Key developments in 2018
In contrast to the previous few years, insurance brokers came under substantial judicial scrutiny in 2018.
In April, a broker was found liable for damages in excess of £1m for failing to ask its client the correct pre-renewal questions. Had it done so, information about the client’s directors would have been revealed that would have resulted in insurance cover being declined. This case, Pakeezah Meat Supplies Ltd v Total Insurance Solutions Ltd, is one of the first significant decisions under the Insurance Act 2015.
In July – this time in an unsuccessful claim – the court did not accept that the broker’s failure (to provide oral guidance around its client’s duty of disclosure) amounted to a breach of the duty. The decision was a further reminder of the importance of adducing expert evidence to support technical claims, and the claimant's failure to do so in this case (Avondale Exhibitions Limited v Arthur J Gallagher Insurance Brokers Limited) cost them dearly.

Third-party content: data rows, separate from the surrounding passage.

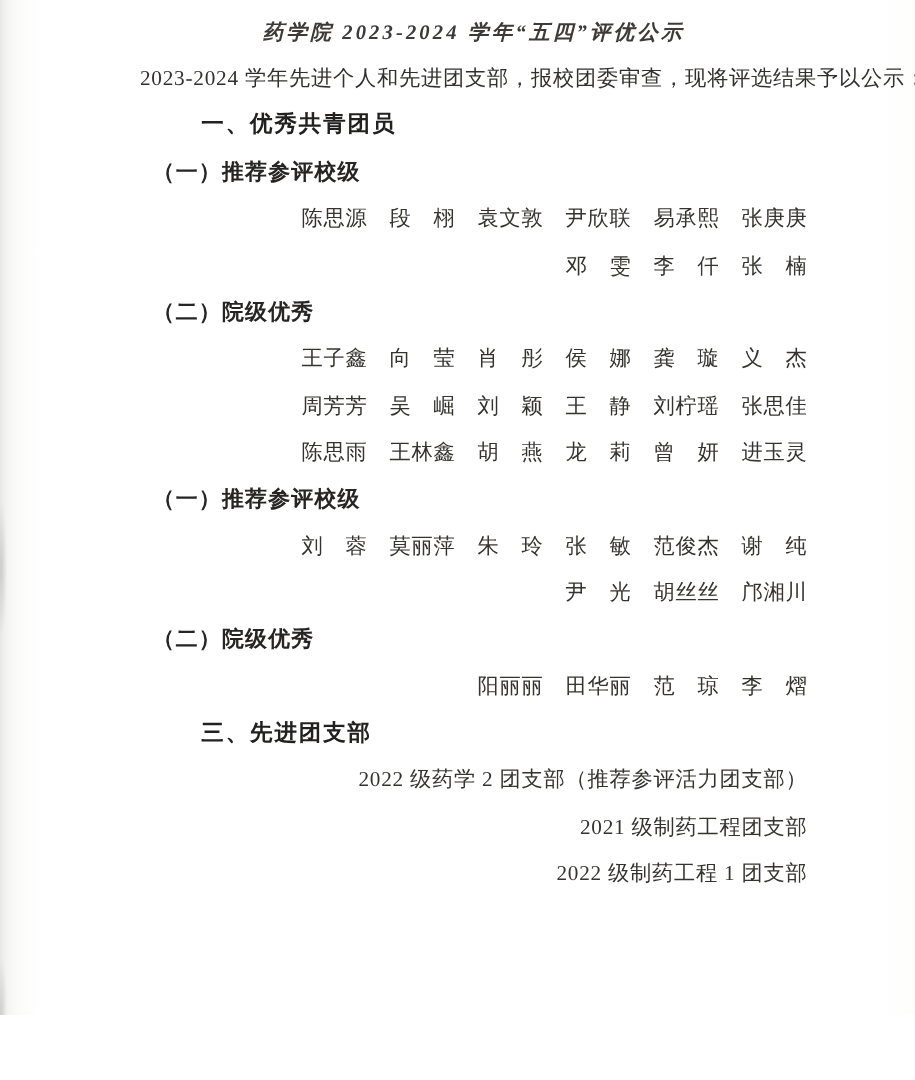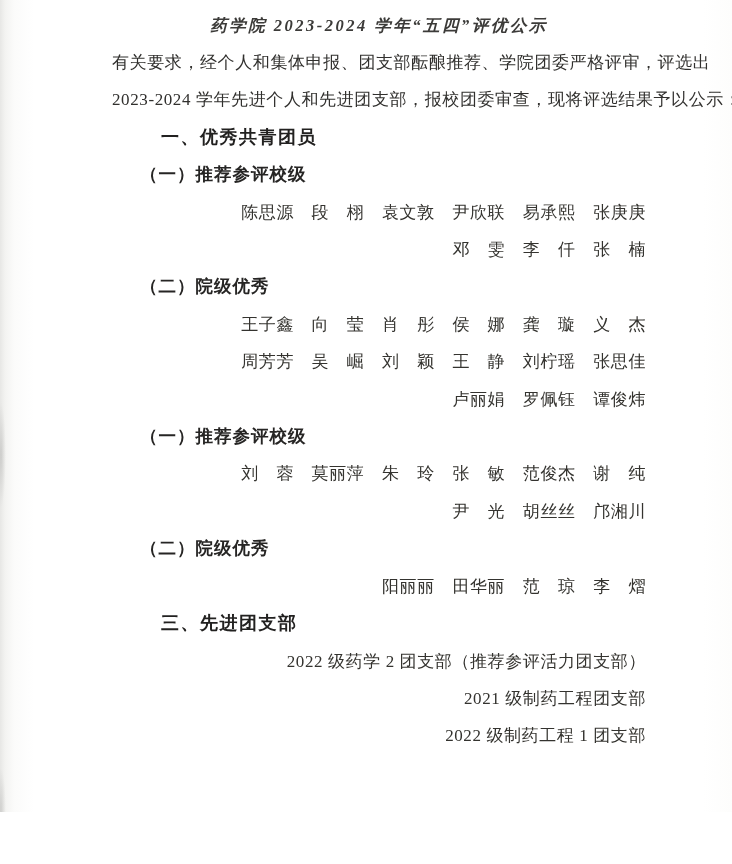"有关要求，经个人和集体申报、团支部酝酿推荐、学院团委严格评审，评选出" div.line { html: <div>有关要求，经个人和集体申报、团支部酝酿推荐、学院团委严格评审，评选出</div> -> none }
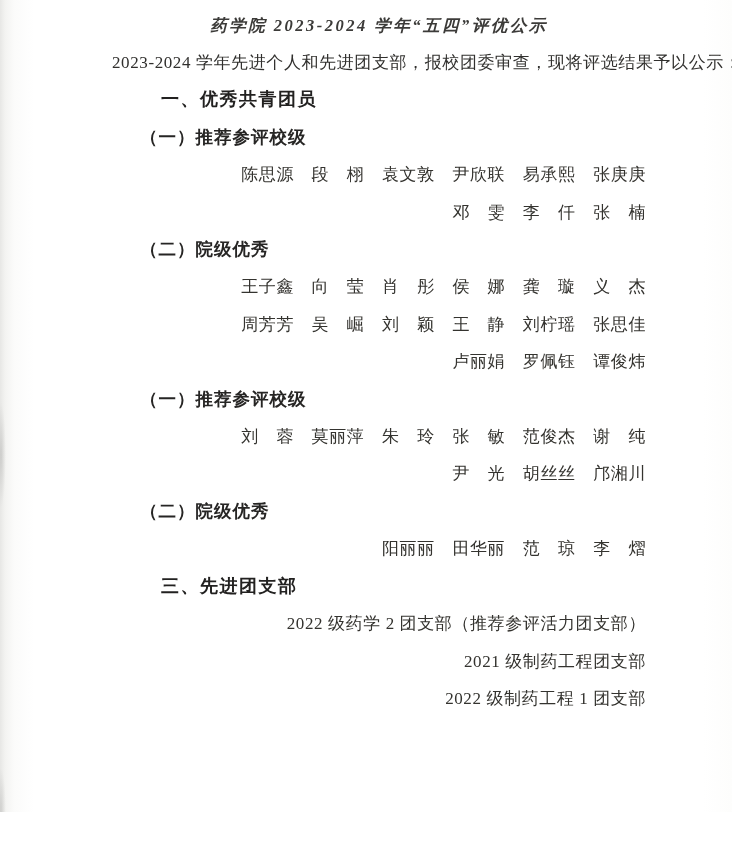"（一）推荐参评校级" .sub-heading { margin-left: 28px -> 10px }
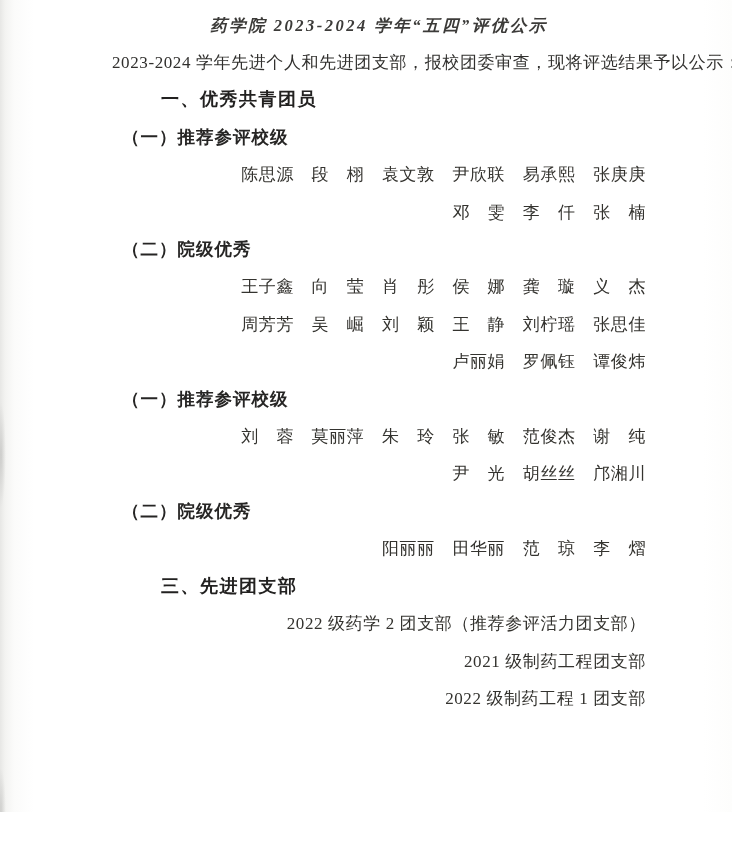"陈思雨 王林鑫 胡 燕 龙" div.line { html: none -> <div>陈思雨 王林鑫 胡 燕 龙 莉 曾 妍 进玉灵</div> }
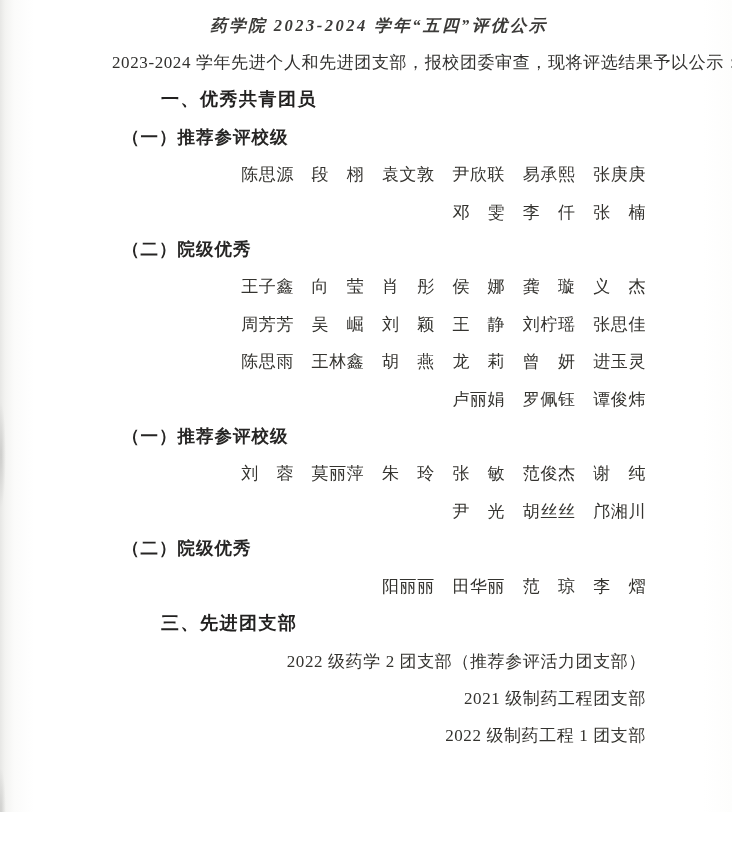"卢丽娟 罗佩钰 谭俊炜" div.line { html: <div>卢丽娟 罗佩钰 谭俊炜</div> -> none }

Finally, in October, the court had to decide whether a policyholder can merely assert that its claim under an insurance policy will not succeed as justification for then pursuing its broker in relation to the lack of cover. In Dalamd Limited v Butterworth Spengler Commercial Limited – undoubtedly the most significant case of the year – it was decided that the policyholder in those circumstances must go further than mere assertion and actually prove the lack of cover before claiming against the broker. This decision will be welcome news for brokers as the higher burden of proof may well have a positive effect on the number of claims that are made against insurance intermediaries. On the flip side, however, those claims that succeed could, ultimately, end up being more expensive.
What to look out for in 2019
2019 sees uncertainty about the future direction of Lloyd’s of London and the consequences that it will have on other parts of the London market and further afield. The Lloyd’s profitability review is likely to result in a significant trimming of capacity across all areas of cover and, while there are no targets or predictions for the number of syndicates or the number of classes that will be affected, the most likely to be hit is the MGA market as delegated capacity starts to be drawn back into the carriers rather than being farmed out.
The MGA market is dominated by brokers who either own or manage them and – directly or indirectly – use them to facilitate distribution and enhance front-end profitability. There are already reports of some managing agents starting to close for new business as available capacity dwindles, and this seems likely to be the thin end of the wedge as the reality of the Lloyd’s review starts to bite. Quite what this means for brokers seeking to gain access to markets for their customers or to maintain their profitability remains to be seen, but the market certainly looks set for a period of instability prior to the predicted hardening.